▶ **Task goal**
Look through the data below for the line with "subtotal: 234.34 -> 221.43" and the line with "total: 234.34 -> 217.00", then output those two and all lines in between, exactly as written.

▶ **Supplied material**
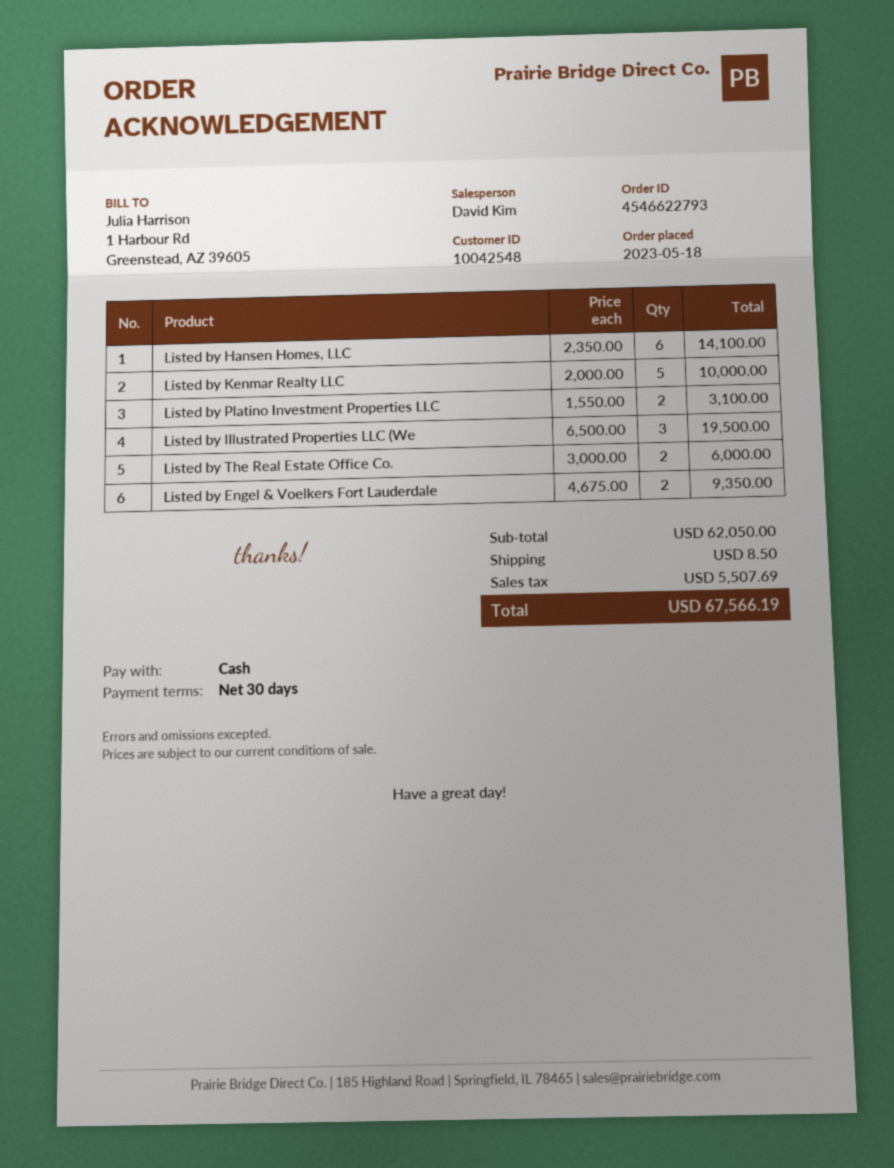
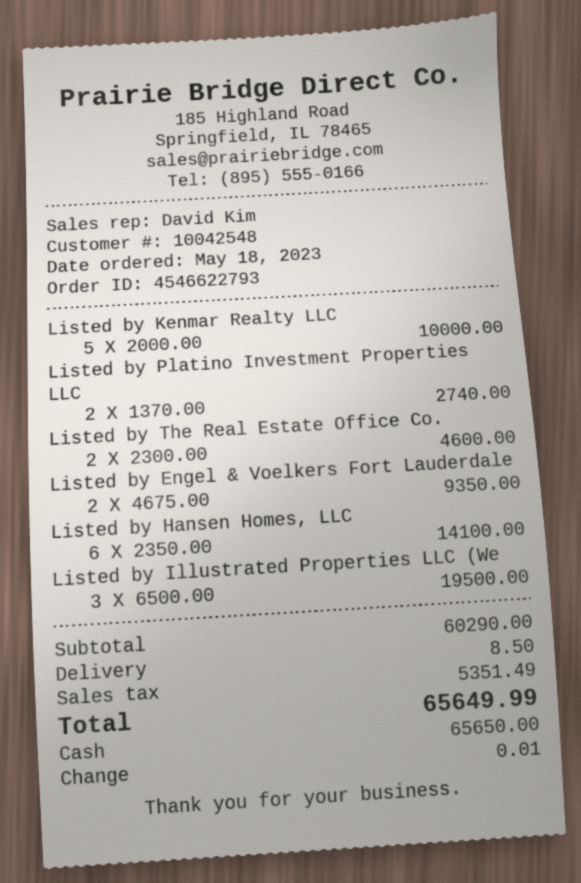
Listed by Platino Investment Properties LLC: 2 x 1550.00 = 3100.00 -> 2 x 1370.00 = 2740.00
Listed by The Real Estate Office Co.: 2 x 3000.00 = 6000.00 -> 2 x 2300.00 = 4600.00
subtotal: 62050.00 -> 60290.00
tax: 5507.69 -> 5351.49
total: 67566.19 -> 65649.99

--

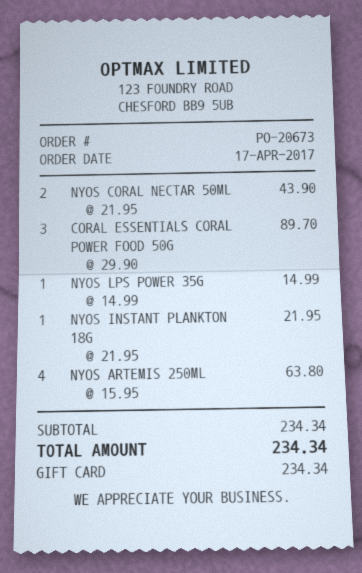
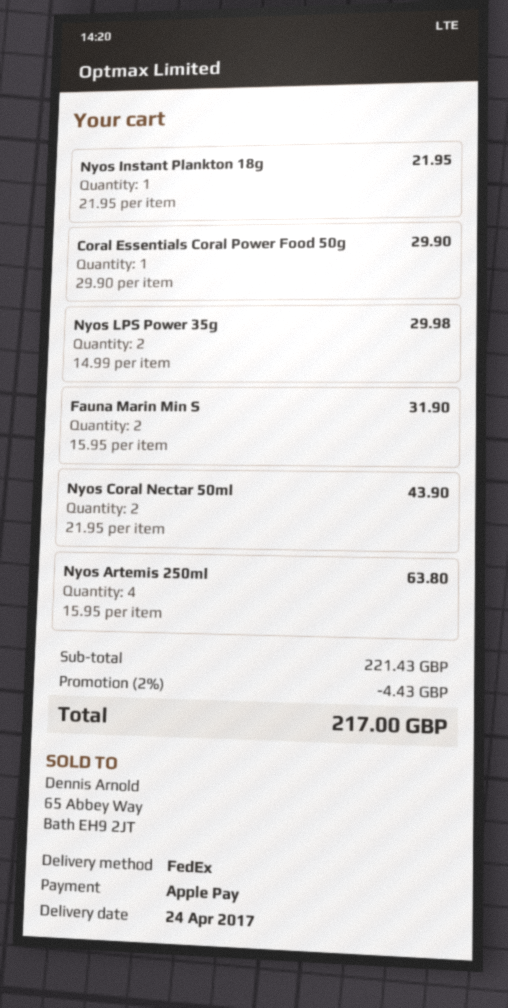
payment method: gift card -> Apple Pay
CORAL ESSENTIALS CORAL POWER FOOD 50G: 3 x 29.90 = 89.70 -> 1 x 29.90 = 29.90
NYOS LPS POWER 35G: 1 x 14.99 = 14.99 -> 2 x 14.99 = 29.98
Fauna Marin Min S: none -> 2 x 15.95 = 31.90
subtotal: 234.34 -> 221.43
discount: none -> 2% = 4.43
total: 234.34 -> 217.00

▶ **Exercise answer**
subtotal: 234.34 -> 221.43
discount: none -> 2% = 4.43
total: 234.34 -> 217.00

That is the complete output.